**Work to be completed**
Repeat the entries below exactly. Drop the pictures.

Segment Start: Supplied material

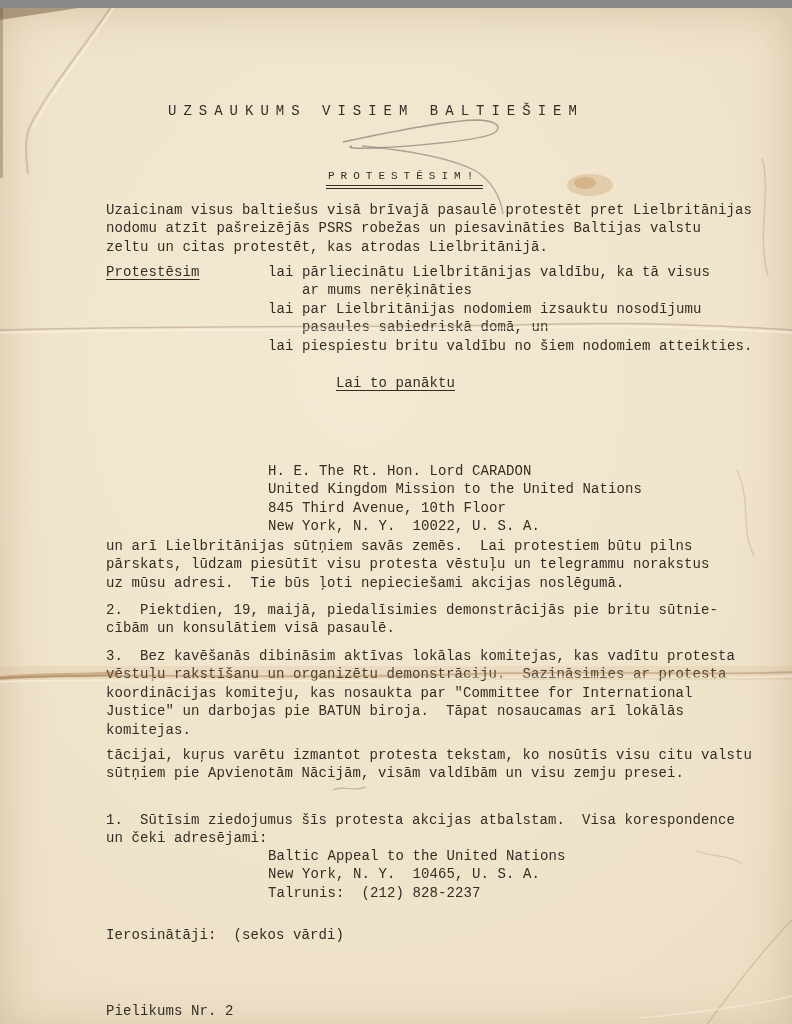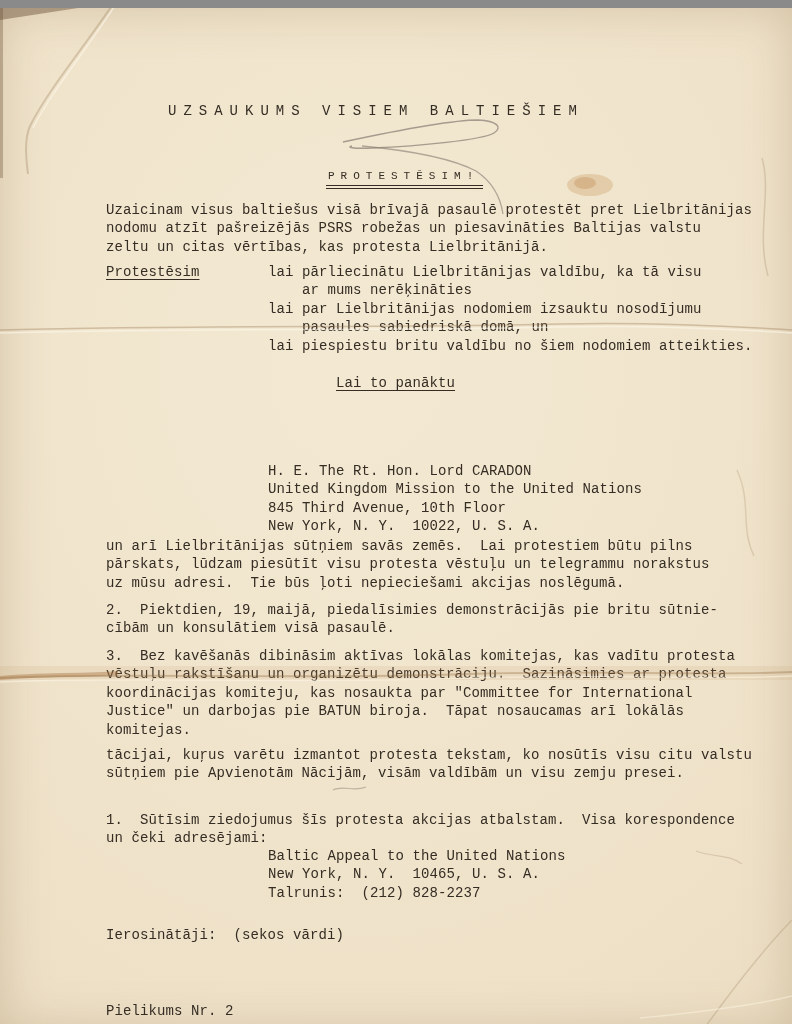--- a/index.html
+++ b/index.html
@@ -31,7 +31,7 @@
     <span class="subtitle">PROTESTĒSIM!</span>
   </div>
 
-  <div class="txt" style="left:106px;top:193px;"><div class="line">Uzaicinam visus baltiešus visā brīvajā pasaulē protestēt pret Lielbritānijas</div><div class="line">nodomu atzīt pašreizējās PSRS robežas un piesavināties Baltijas valstu</div><div class="line">zeltu un citas vērtības, kas protesta Lielbritānijā.</div></div>
+  <div class="txt" style="left:106px;top:193px;"><div class="line">Uzaicinam visus baltiešus visā brīvajā pasaulē protestēt pret Lielbritānijas</div><div class="line">nodomu atzīt pašreizējās PSRS robežas un piesavināties Baltijas valstu</div><div class="line">zeltu un citas protestēt, kas atrodas Lielbritānijā.</div></div>
 
   <div class="txt ul" style="left:106px;top:255px;">Protestēsim</div>
 

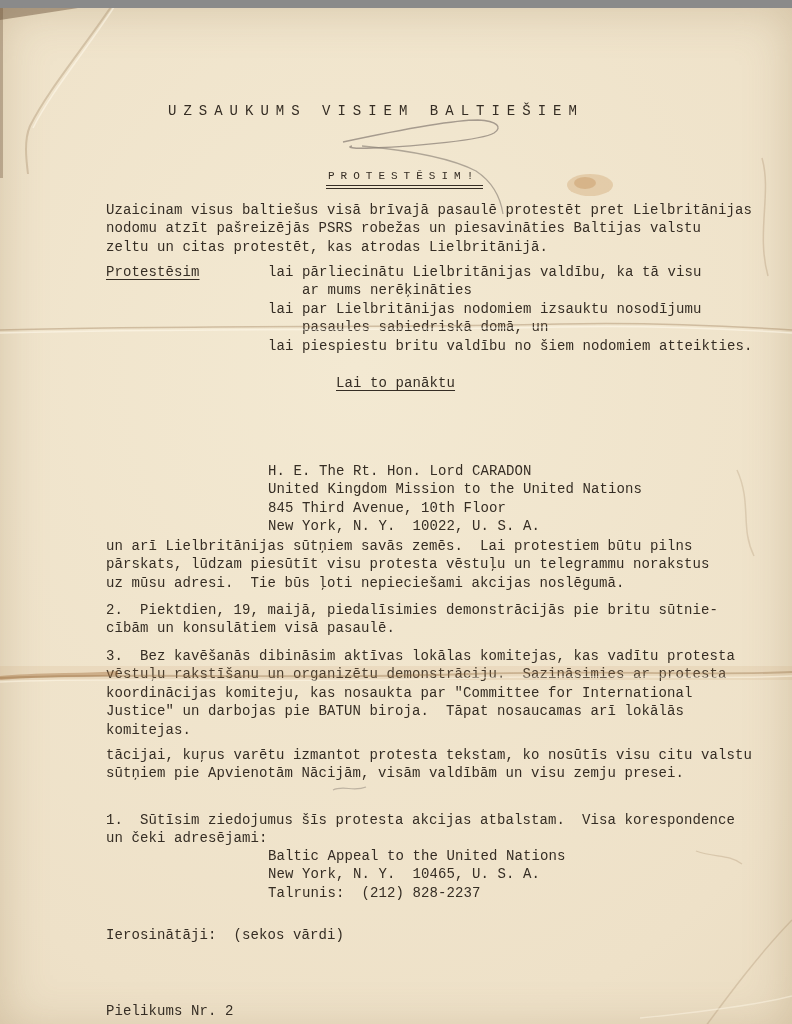--- a/index.html
+++ b/index.html
@@ -35,7 +35,7 @@
 
   <div class="txt ul" style="left:106px;top:255px;">Protestēsim</div>
 
-  <div class="txt" style="left:268px;top:255px;"><div class="line">lai pārliecinātu Lielbritānijas valdību, ka tā visu</div><div class="line">    ar mums nerēķināties</div><div class="line">lai par Lielbritānijas nodomiem izsauktu nosodījumu</div><div class="line">    pasaules sabiedriskā domā, un</div><div class="line">lai piespiestu britu valdību no šiem nodomiem atteikties.</div></div>
+  <div class="txt" style="left:268px;top:255px;"><div class="line">lai pārliecinātu Lielbritānijas valdību, ka tā visus</div><div class="line">    ar mums nerēķināties</div><div class="line">lai par Lielbritānijas nodomiem izsauktu nosodījumu</div><div class="line">    pasaules sabiedriskā domā, un</div><div class="line">lai piespiestu britu valdību no šiem nodomiem atteikties.</div></div>
 
   <div class="txt ul" style="left:336px;top:366px;">Lai to panāktu</div>
 

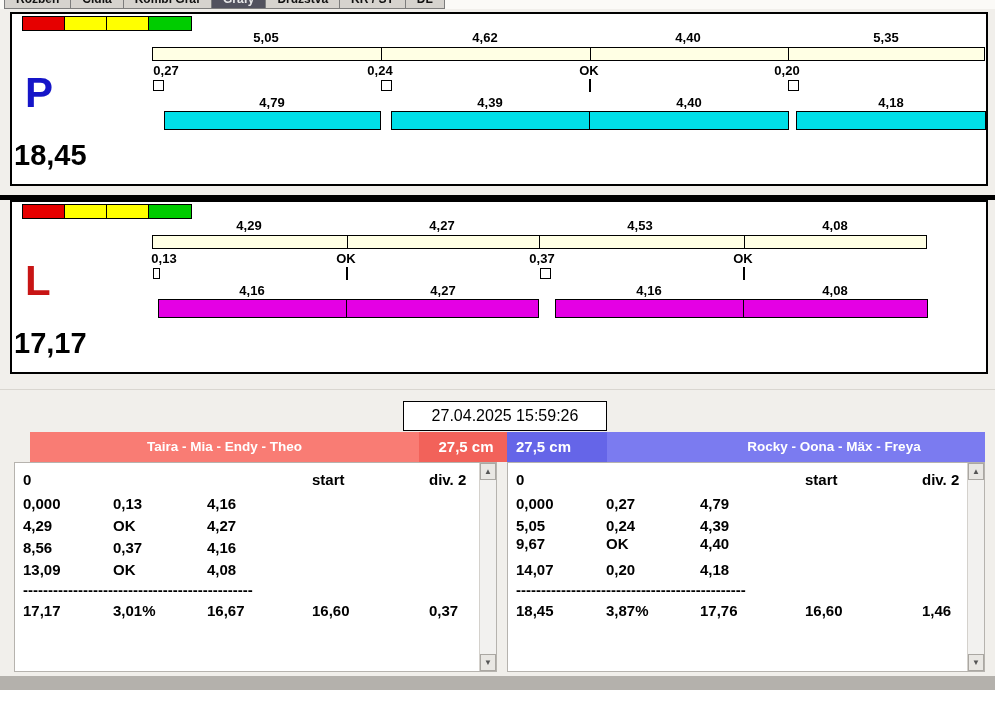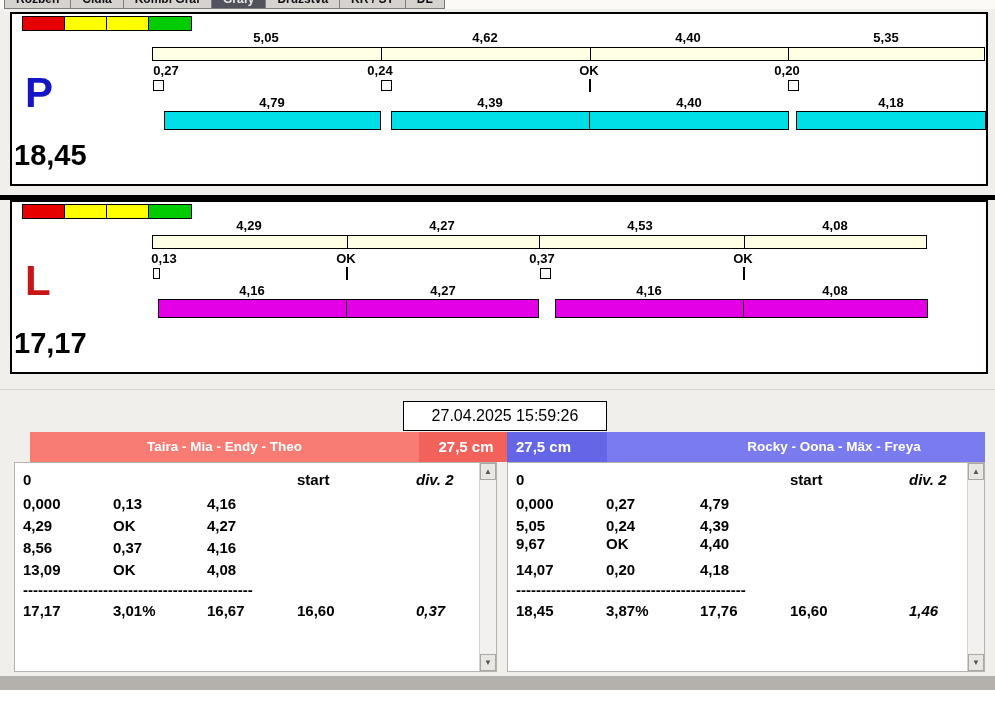--- a/index.html
+++ b/index.html
@@ -66,7 +66,7 @@
   .listbox.r { left:493px; width:478px; }
   .trow { position:absolute; left:0; right:17px; height:20px; font-size:15px; font-weight:bold; color:#000; }
   .trow span { position:absolute; white-space:nowrap; }
-  .c1 { left:8px; } .c2 { left:98px; } .c3 { left:192px; } .c4 { left:282px; } .c5 { left:401px;font-style:italic; }
+  .c1 { left:8px; } .c2 { left:98px; } .c3 { left:192px; } .c4 { left:297px; } .c5 { left:401px;font-style:italic; }
   .vscroll { position:absolute; right:0; top:0; bottom:0; width:17px; background:#f2f1ef; border-left:1px solid #d4d1cc; }
   .sb-btn { position:absolute; left:0; width:16px; height:17px; background:#e9e7e3; border:1px solid #aaa7a2;
             font-size:8px; color:#555; text-align:center; line-height:16px; }

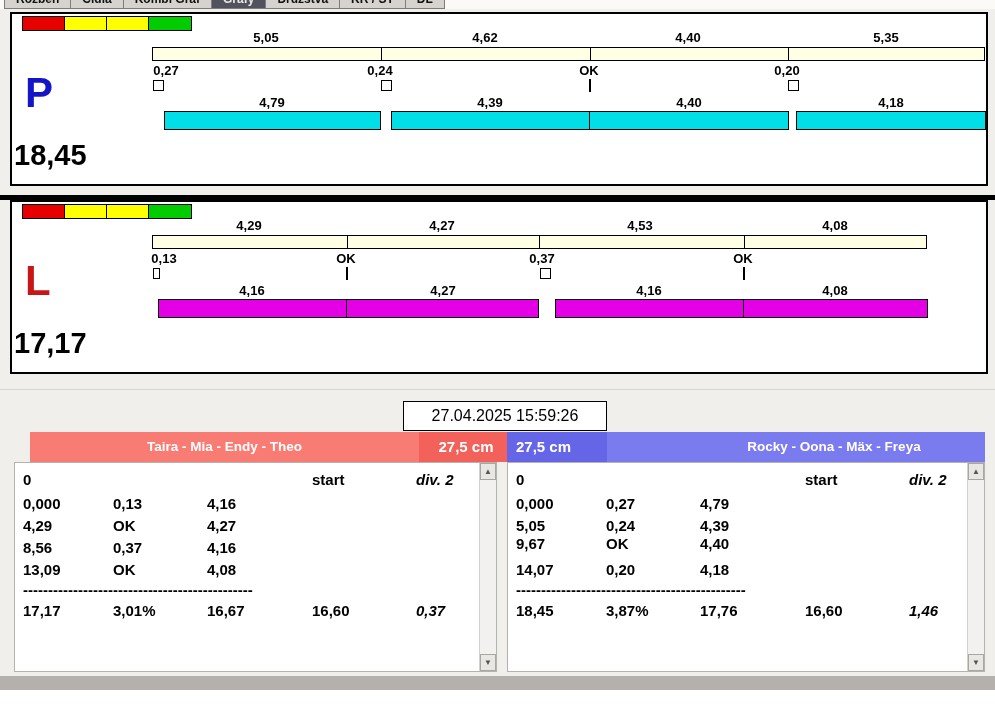--- a/index.html
+++ b/index.html
@@ -66,7 +66,7 @@
   .listbox.r { left:493px; width:478px; }
   .trow { position:absolute; left:0; right:17px; height:20px; font-size:15px; font-weight:bold; color:#000; }
   .trow span { position:absolute; white-space:nowrap; }
-  .c1 { left:8px; } .c2 { left:98px; } .c3 { left:192px; } .c4 { left:297px; } .c5 { left:401px;font-style:italic; }
+  .c1 { left:8px; } .c2 { left:98px; } .c3 { left:192px; } .c4 { left:297px; } .c5 { left:414px; }
   .vscroll { position:absolute; right:0; top:0; bottom:0; width:17px; background:#f2f1ef; border-left:1px solid #d4d1cc; }
   .sb-btn { position:absolute; left:0; width:16px; height:17px; background:#e9e7e3; border:1px solid #aaa7a2;
             font-size:8px; color:#555; text-align:center; line-height:16px; }

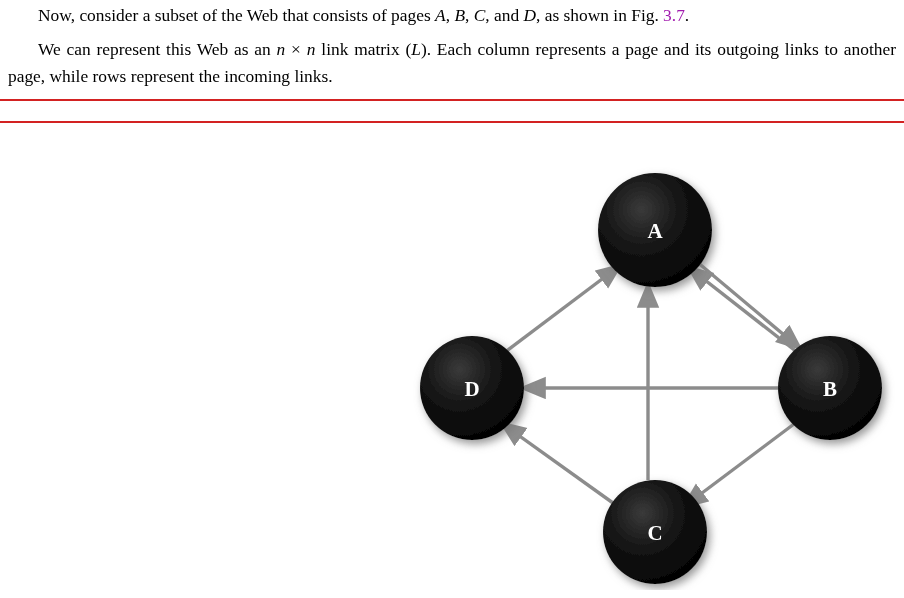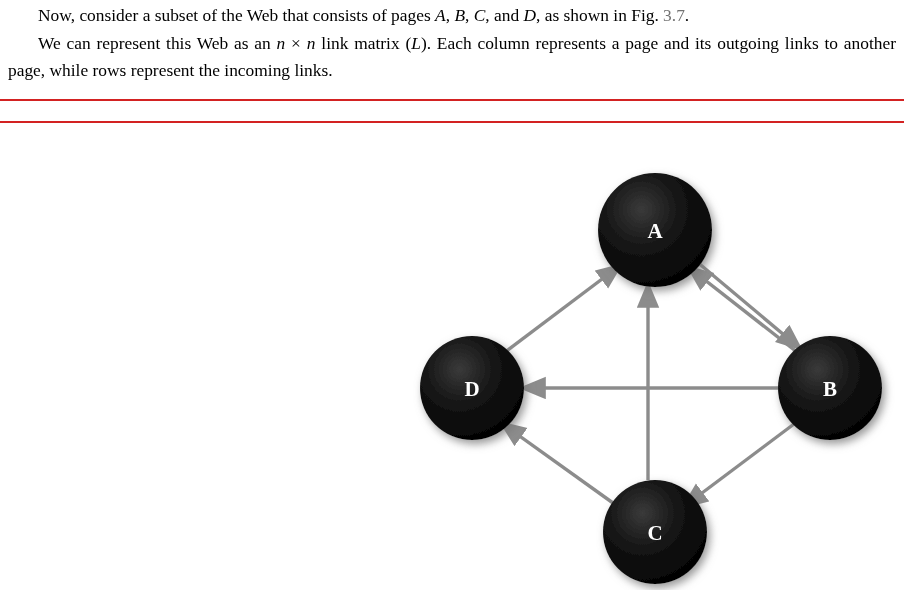--- a/index.html
+++ b/index.html
@@ -42,7 +42,7 @@
     margin-top: 2px;
   }
   .it { font-style: italic; }
-  .ref-link { color: #737373; }
+  .ref-link { color: #a21caf; }
 
   
   .rule-red {

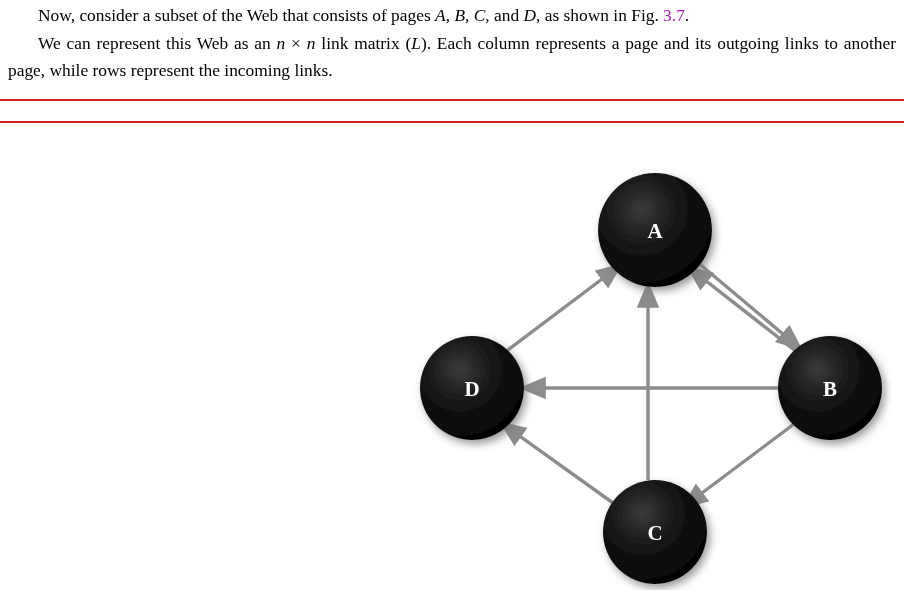--- a/index.html
+++ b/index.html
@@ -39,7 +39,7 @@
     text-indent: 30px;
   }
   .para + .para {
-    margin-top: 2px;
+    margin-top: 8px;
   }
   .it { font-style: italic; }
   .ref-link { color: #a21caf; }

Segment End: Supplied material

**Response to this exercise**
--- a/index.html
+++ b/index.html
@@ -31,7 +31,7 @@
     <span class="subtitle">PROTESTĒSIM!</span>
   </div>
 
-  <div class="txt" style="left:106px;top:193px;"><div class="line">Uzaicinam visus baltiešus visā brīvajā pasaulē protestēt pret Lielbritānijas</div><div class="line">nodomu atzīt pašreizējās PSRS robežas un piesavināties Baltijas valstu</div><div class="line">zeltu un citas vērtības, kas protesta Lielbritānijā.</div></div>
+  <div class="txt" style="left:106px;top:193px;"><div class="line">Uzaicinam visus baltiešus visā brīvajā pasaulē protestēt pret Lielbritānijas</div><div class="line">nodomu atzīt pašreizējās PSRS robežas un piesavināties Baltijas valstu</div><div class="line">zeltu un citas protestēt, kas atrodas Lielbritānijā.</div></div>
 
   <div class="txt ul" style="left:106px;top:255px;">Protestēsim</div>
 

--- a/index.html
+++ b/index.html
@@ -35,7 +35,7 @@
 
   <div class="txt ul" style="left:106px;top:255px;">Protestēsim</div>
 
-  <div class="txt" style="left:268px;top:255px;"><div class="line">lai pārliecinātu Lielbritānijas valdību, ka tā visu</div><div class="line">    ar mums nerēķināties</div><div class="line">lai par Lielbritānijas nodomiem izsauktu nosodījumu</div><div class="line">    pasaules sabiedriskā domā, un</div><div class="line">lai piespiestu britu valdību no šiem nodomiem atteikties.</div></div>
+  <div class="txt" style="left:268px;top:255px;"><div class="line">lai pārliecinātu Lielbritānijas valdību, ka tā visus</div><div class="line">    ar mums nerēķināties</div><div class="line">lai par Lielbritānijas nodomiem izsauktu nosodījumu</div><div class="line">    pasaules sabiedriskā domā, un</div><div class="line">lai piespiestu britu valdību no šiem nodomiem atteikties.</div></div>
 
   <div class="txt ul" style="left:336px;top:366px;">Lai to panāktu</div>
 

--- a/index.html
+++ b/index.html
@@ -66,7 +66,7 @@
   .listbox.r { left:493px; width:478px; }
   .trow { position:absolute; left:0; right:17px; height:20px; font-size:15px; font-weight:bold; color:#000; }
   .trow span { position:absolute; white-space:nowrap; }
-  .c1 { left:8px; } .c2 { left:98px; } .c3 { left:192px; } .c4 { left:282px; } .c5 { left:401px;font-style:italic; }
+  .c1 { left:8px; } .c2 { left:98px; } .c3 { left:192px; } .c4 { left:297px; } .c5 { left:401px;font-style:italic; }
   .vscroll { position:absolute; right:0; top:0; bottom:0; width:17px; background:#f2f1ef; border-left:1px solid #d4d1cc; }
   .sb-btn { position:absolute; left:0; width:16px; height:17px; background:#e9e7e3; border:1px solid #aaa7a2;
             font-size:8px; color:#555; text-align:center; line-height:16px; }

--- a/index.html
+++ b/index.html
@@ -66,7 +66,7 @@
   .listbox.r { left:493px; width:478px; }
   .trow { position:absolute; left:0; right:17px; height:20px; font-size:15px; font-weight:bold; color:#000; }
   .trow span { position:absolute; white-space:nowrap; }
-  .c1 { left:8px; } .c2 { left:98px; } .c3 { left:192px; } .c4 { left:297px; } .c5 { left:401px;font-style:italic; }
+  .c1 { left:8px; } .c2 { left:98px; } .c3 { left:192px; } .c4 { left:297px; } .c5 { left:414px; }
   .vscroll { position:absolute; right:0; top:0; bottom:0; width:17px; background:#f2f1ef; border-left:1px solid #d4d1cc; }
   .sb-btn { position:absolute; left:0; width:16px; height:17px; background:#e9e7e3; border:1px solid #aaa7a2;
             font-size:8px; color:#555; text-align:center; line-height:16px; }

--- a/index.html
+++ b/index.html
@@ -42,7 +42,7 @@
     margin-top: 2px;
   }
   .it { font-style: italic; }
-  .ref-link { color: #737373; }
+  .ref-link { color: #a21caf; }
 
   
   .rule-red {

--- a/index.html
+++ b/index.html
@@ -39,7 +39,7 @@
     text-indent: 30px;
   }
   .para + .para {
-    margin-top: 2px;
+    margin-top: 8px;
   }
   .it { font-style: italic; }
   .ref-link { color: #a21caf; }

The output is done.